Exercise description | Your output should be the complete listing, word for word, with no pictures in it.
START Records
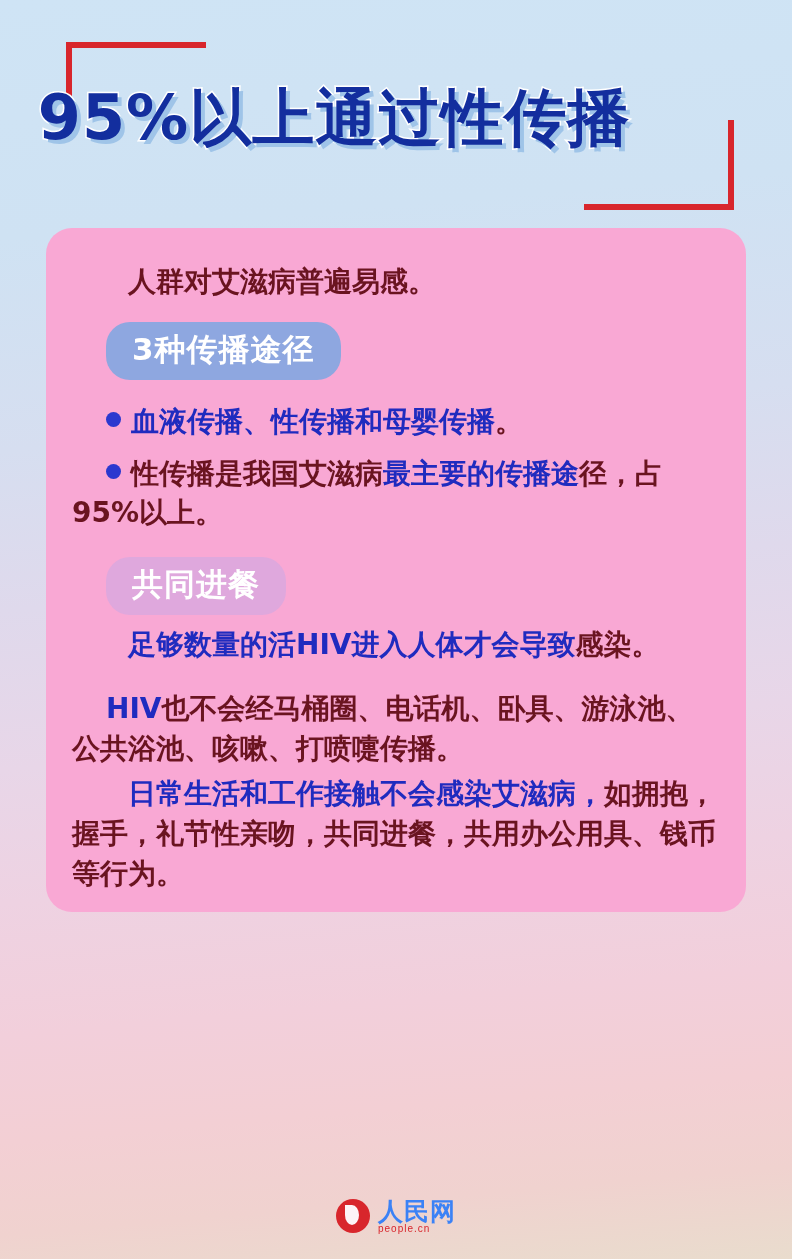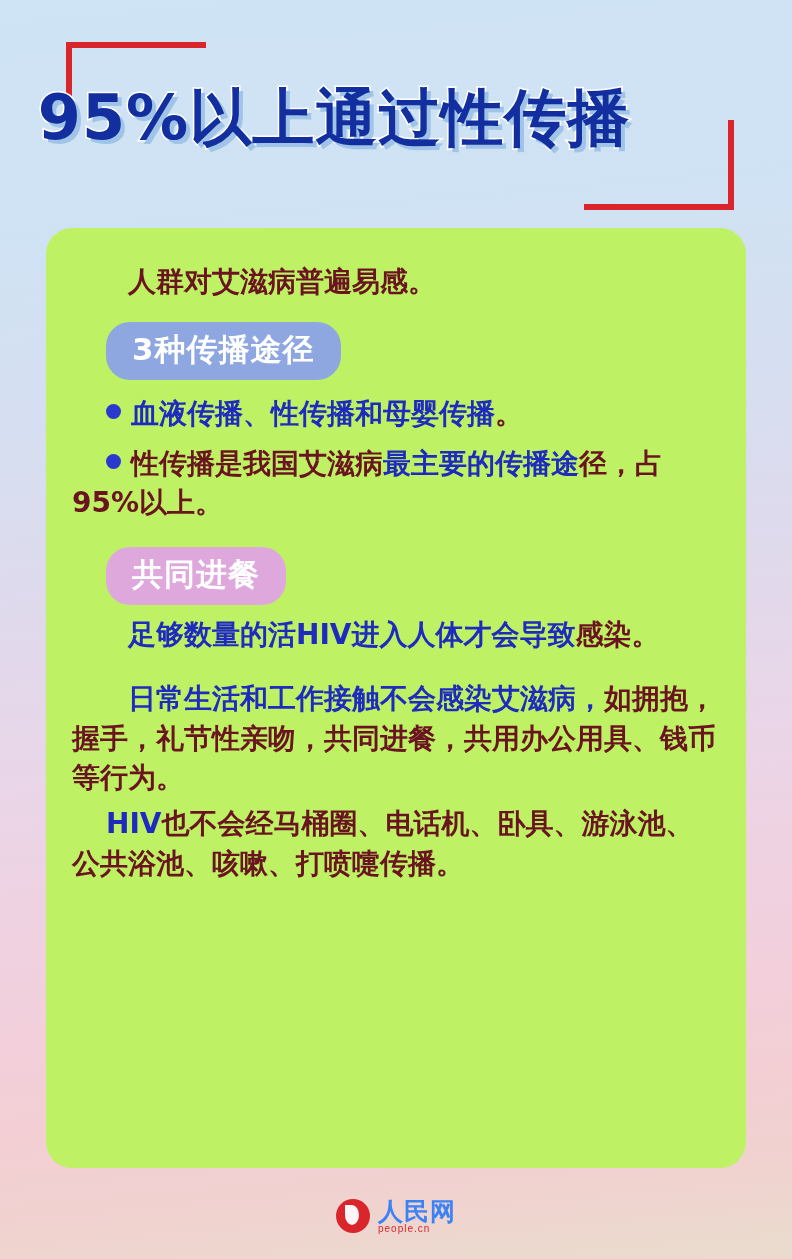--- a/index.html
+++ b/index.html
@@ -73,8 +73,8 @@
     left: 46px;
     top: 228px;
     width: 700px;
-    height: 940px;
-    background: #bef264;
+    height: 684px;
+    background: #f9a8d4;
     border-radius: 26px;
     box-sizing: border-box;
     padding: 34px 26px 20px 26px;

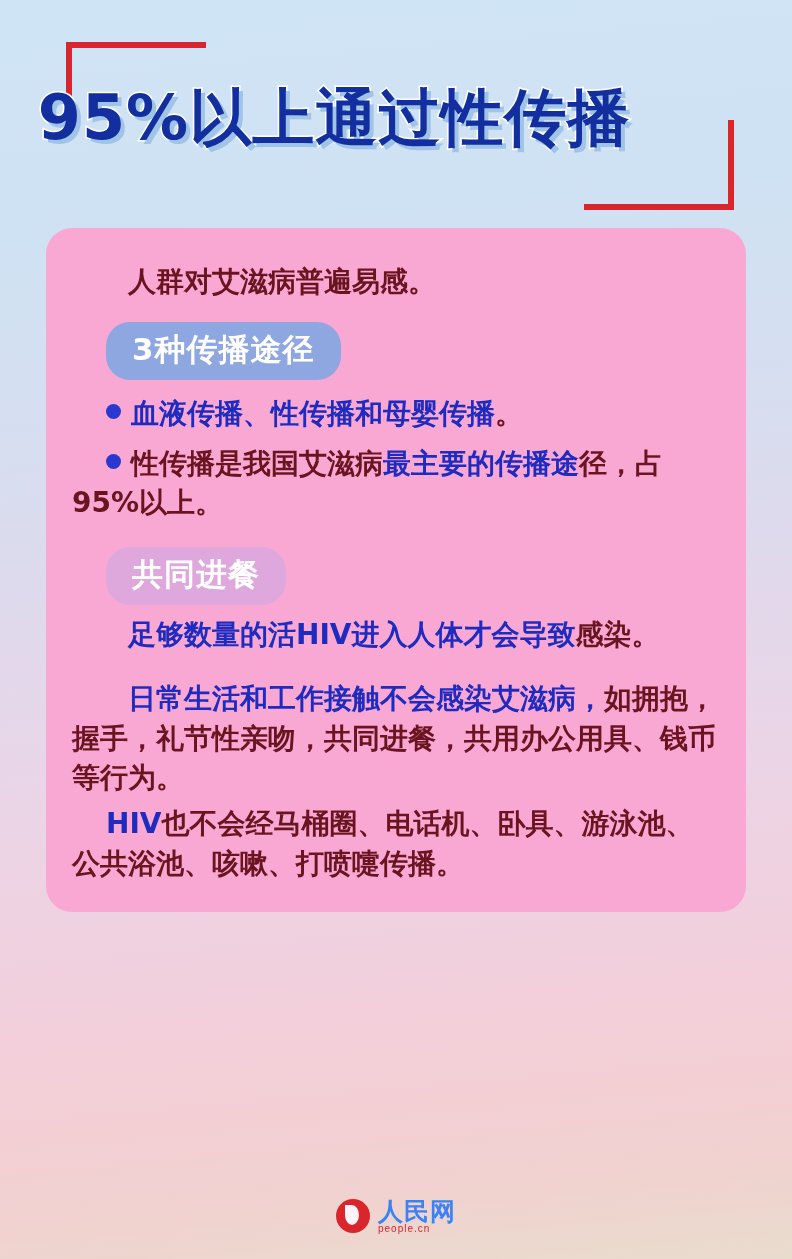--- a/index.html
+++ b/index.html
@@ -113,7 +113,7 @@
   .bullet-row {
     position: relative;
     padding-left: 0;
-    margin: 4px 0 10px 0;
+    margin: 12px 0 10px 0;
   }
   .dot {
     display: inline-block;

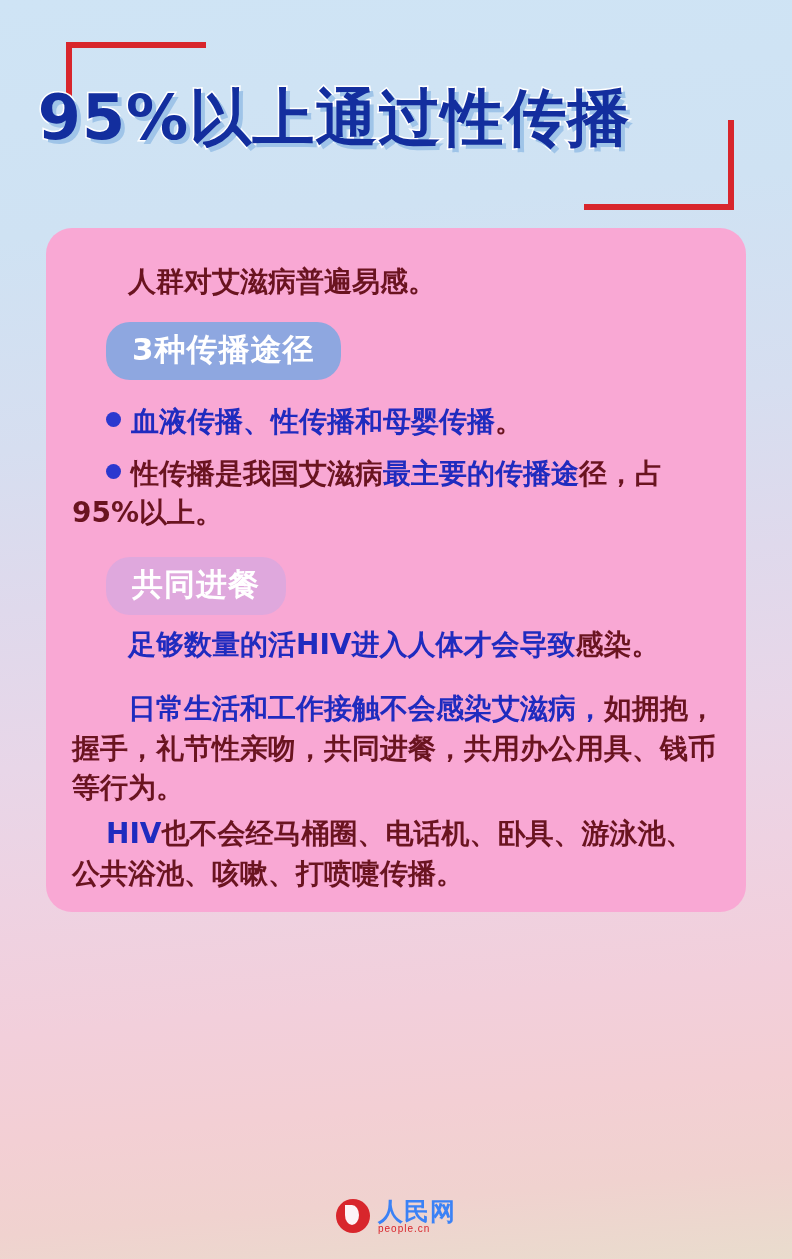--- a/index.html
+++ b/index.html
@@ -208,12 +208,12 @@
 
   <div class="gap"></div>
 
+  <p class="line indent-sm">
+    <span class="blue">HIV</span><span class="dark">也不会经马桶圈、电话机、卧具、游泳池、公共浴池、咳嗽、打喷嚏传播。</span>
+  </p>
+
   <p class="line indent">
     <span class="blue">日常生活和工作接触不会感染艾滋病，</span><span class="dark">如拥抱，握手，礼节性亲吻，共同进餐，共用办公用具、钱币等行为。</span>
-  </p>
-
-  <p class="line indent-sm">
-    <span class="blue">HIV</span><span class="dark">也不会经马桶圈、电话机、卧具、游泳池、公共浴池、咳嗽、打喷嚏传播。</span>
   </p>
 </div>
END Records
Answer section |
--- a/index.html
+++ b/index.html
@@ -73,8 +73,8 @@
     left: 46px;
     top: 228px;
     width: 700px;
-    height: 940px;
-    background: #bef264;
+    height: 684px;
+    background: #f9a8d4;
     border-radius: 26px;
     box-sizing: border-box;
     padding: 34px 26px 20px 26px;

--- a/index.html
+++ b/index.html
@@ -113,7 +113,7 @@
   .bullet-row {
     position: relative;
     padding-left: 0;
-    margin: 4px 0 10px 0;
+    margin: 12px 0 10px 0;
   }
   .dot {
     display: inline-block;

--- a/index.html
+++ b/index.html
@@ -208,12 +208,12 @@
 
   <div class="gap"></div>
 
+  <p class="line indent-sm">
+    <span class="blue">HIV</span><span class="dark">也不会经马桶圈、电话机、卧具、游泳池、公共浴池、咳嗽、打喷嚏传播。</span>
+  </p>
+
   <p class="line indent">
     <span class="blue">日常生活和工作接触不会感染艾滋病，</span><span class="dark">如拥抱，握手，礼节性亲吻，共同进餐，共用办公用具、钱币等行为。</span>
-  </p>
-
-  <p class="line indent-sm">
-    <span class="blue">HIV</span><span class="dark">也不会经马桶圈、电话机、卧具、游泳池、公共浴池、咳嗽、打喷嚏传播。</span>
   </p>
 </div>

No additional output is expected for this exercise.